## DATA PROVIDED
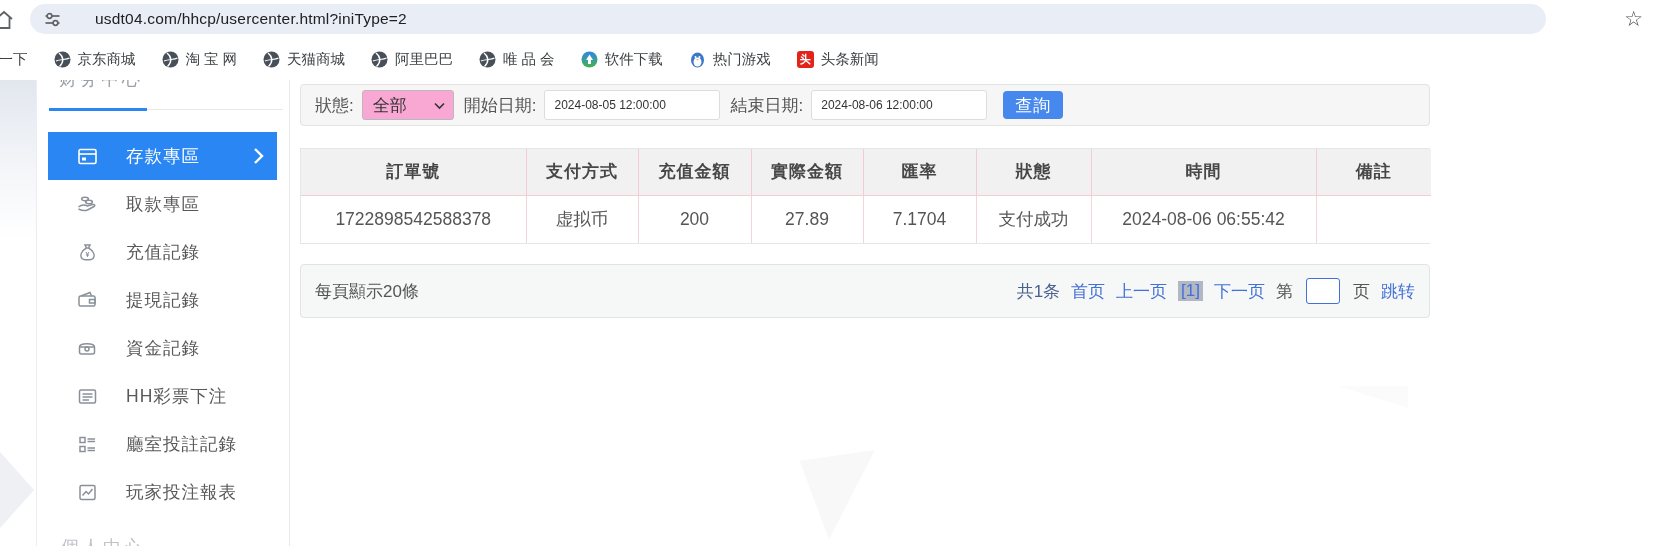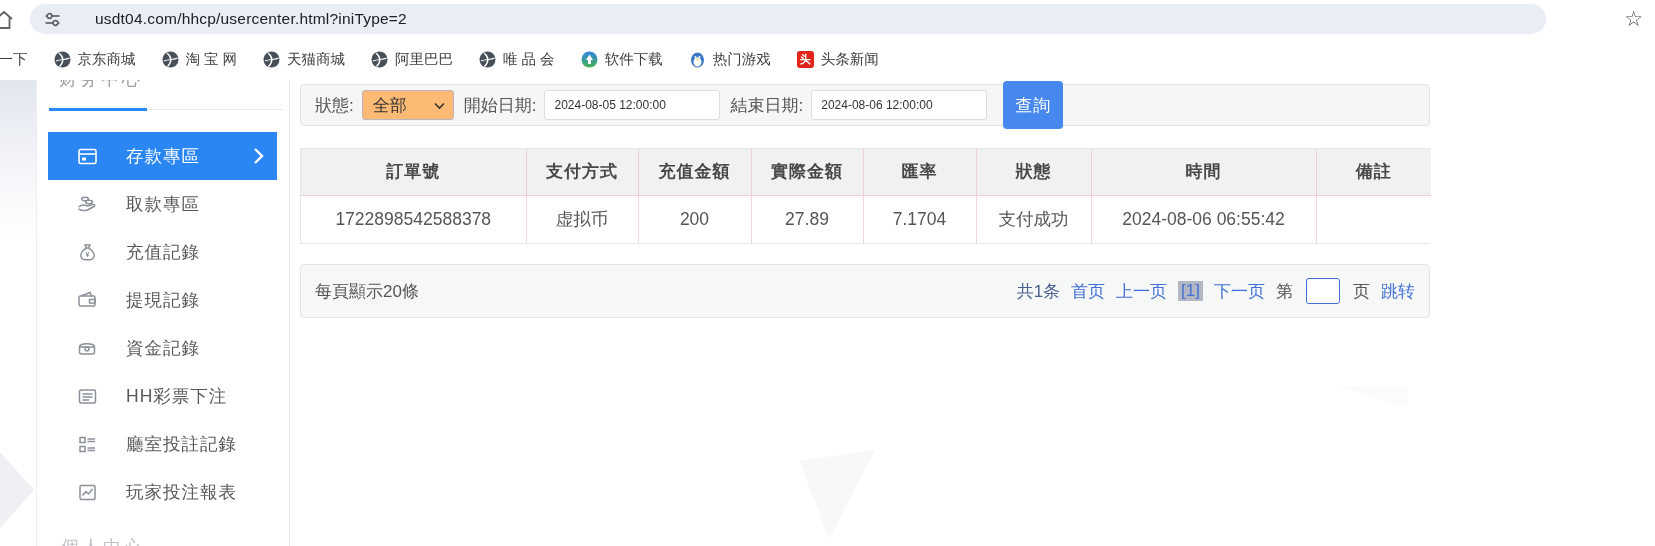--- a/index.html
+++ b/index.html
@@ -60,7 +60,7 @@
   .filter-card { height:42px; background:#f6f6f7; border:1px solid #e3e3e4; border-radius:4px;
                  display:flex; align-items:center; padding:0 14px; font-size:17px; color:#555; }
   .f-label { margin-right:8px; white-space:nowrap; }
-  .select { width:92px; height:30px; background:#fdba74; border:1px solid #b9b9bd; border-radius:3px;
+  .select { width:92px; height:30px; background:#f9a8d4; border:1px solid #b9b9bd; border-radius:3px;
             display:flex; align-items:center; justify-content:space-between; padding:0 8px 0 10px;
             margin-right:10px; cursor:pointer; color:#333; }
   .f-input { width:176px; height:30px; background:#fff; border:1px solid #ddd; border-radius:3px;

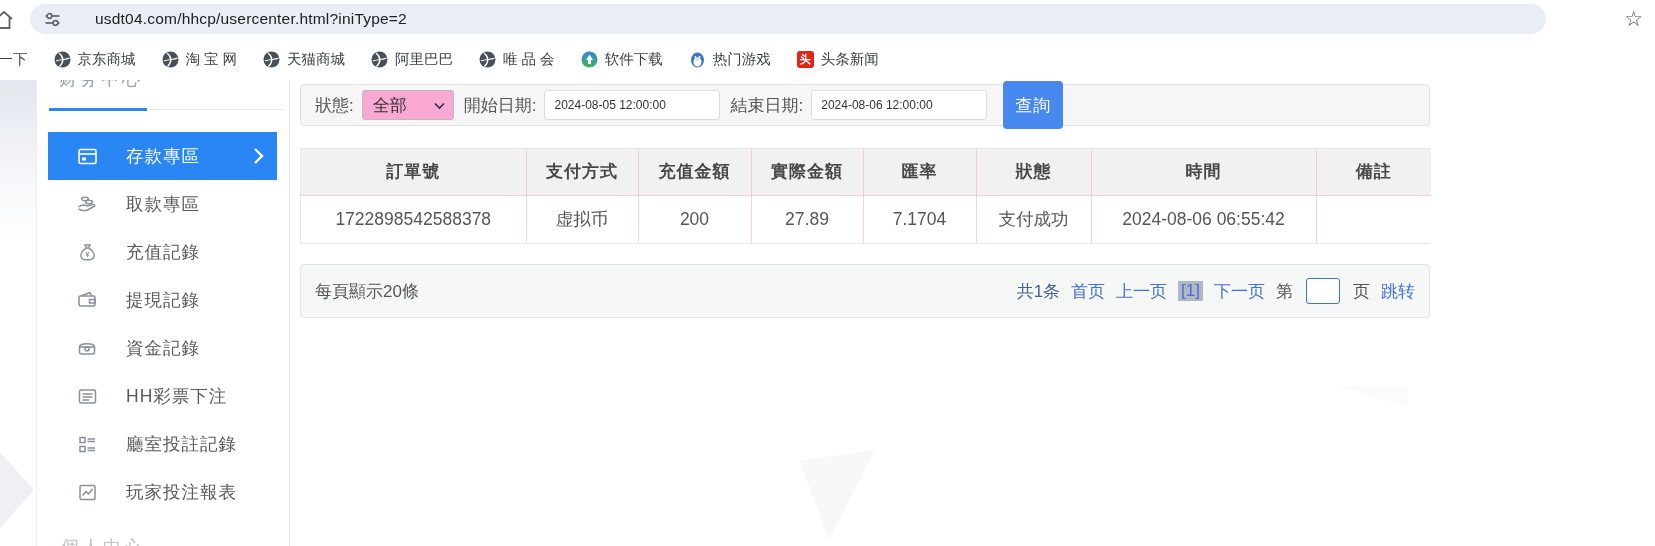--- a/index.html
+++ b/index.html
@@ -66,7 +66,7 @@
   .f-input { width:176px; height:30px; background:#fff; border:1px solid #ddd; border-radius:3px;
              font-size:12px; color:#333; padding:10px 9px; margin-right:10px;
              font-family:"Liberation Sans","DejaVu Sans",sans-serif; }
-  .btn-search { width:60px; height:48px; margin-left:6px; background:#4788ee; border:none; border-radius:4px;
+  .btn-search { width:60px; height:28px; margin-left:6px; background:#4788ee; border:none; border-radius:4px;
                 color:#fff; font-size:17px; cursor:pointer; font-family:inherit; letter-spacing:1px; }
 
   .table-card { margin-top:22px; border:1px solid #e6e6e8; background:#0369a1; }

## TASK DETAILS
Using the entries above, reproduce word for word only the lines from the one that contains "display:flex; align-items:center; padding:0" to the one that contains "-66,7 +66,7 @@", both ends included, and drop every picture.

## PROBLEM SOLUTION
                  display:flex; align-items:center; padding:0 14px; font-size:17px; color:#555; }
   .f-label { margin-right:8px; white-space:nowrap; }
-  .select { width:92px; height:30px; background:#fdba74; border:1px solid #b9b9bd; border-radius:3px;
+  .select { width:92px; height:30px; background:#f9a8d4; border:1px solid #b9b9bd; border-radius:3px;
             display:flex; align-items:center; justify-content:space-between; padding:0 8px 0 10px;
             margin-right:10px; cursor:pointer; color:#333; }
   .f-input { width:176px; height:30px; background:#fff; border:1px solid #ddd; border-radius:3px;

--- a/index.html
+++ b/index.html
@@ -66,7 +66,7 @@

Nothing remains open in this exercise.